Abdominal cramps, backaches, headaches, nausea, diarrhea… These are all common symptoms of menstruation, and ladies have to live with them for a handful of decades.
A Malaysian NGO — RedTalks — raised awareness on implementing menstrual leave. According to their definition, menstrual leave is “where a menstruator may have the option to take leave from employment if they are menstruating and unable to work as a result.
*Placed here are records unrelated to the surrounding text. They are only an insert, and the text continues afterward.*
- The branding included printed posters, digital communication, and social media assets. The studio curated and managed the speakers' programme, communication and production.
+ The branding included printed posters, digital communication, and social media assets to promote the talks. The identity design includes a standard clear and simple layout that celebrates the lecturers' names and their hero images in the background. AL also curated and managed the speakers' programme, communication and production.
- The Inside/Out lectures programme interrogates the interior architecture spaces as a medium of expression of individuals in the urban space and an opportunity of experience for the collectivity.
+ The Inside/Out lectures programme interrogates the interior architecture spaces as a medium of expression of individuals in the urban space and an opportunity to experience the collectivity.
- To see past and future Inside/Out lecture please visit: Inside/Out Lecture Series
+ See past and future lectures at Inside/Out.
This may be paid or unpaid“.
Leaving their followers curious about this type of leave that sounds alien to Malaysians, RedTalks mentioned that countries like South Korea, Japan, Indonesia, Taiwan, Vietnam, and Zambia have been allowing women to apply for menstrual leave.
Netizens expressed that applying for an MC is already an issue in Malaysia’s work culture, let alone something as unfamiliar as menstrual leave. Others explained that some doctors don’t take period pain seriously, and they get mocked when they visited clinics to receive treatment.
On a RedTalks Instagram poll, a total of 61 people voted menstrual leave to be implemented in Malaysia, while one person voted against.
Other than introducing menstrual leave to us, RedTalks had also explained the downside of this type of leave. They mentioned that menstrual leave might be abused by women who don’t actually need it, which is why some employers have the option to offer this leave as unpaid. Besides that, RedTalks suggested that women MAY be discriminated against if companies avoid hiring women. This is due to the associated costs of paid menstrual leave, fear of menstrual leave abuse, as well as their preference for employing staff who do not need such time off (read: men).
Although more people have been normalising menstruation lately, it remains as a stigma in our society where people refuse to accept period as a natural process in a woman’s body. People still seem to make fun of women by asking them, “Is it that time of the month again?” or “You period ah?”.
Not only that it is challenging to go to work or school when we’re suffering from excruciating pain, but also unproductive, especially when we can’t focus.
Period pain is real, and it is not something to be taken lightly of. And remember people, women don’t get to choose to menstruate. We do hope that menstrual leave could be implemented in Malaysia to lift women’s physical burden during menstruation.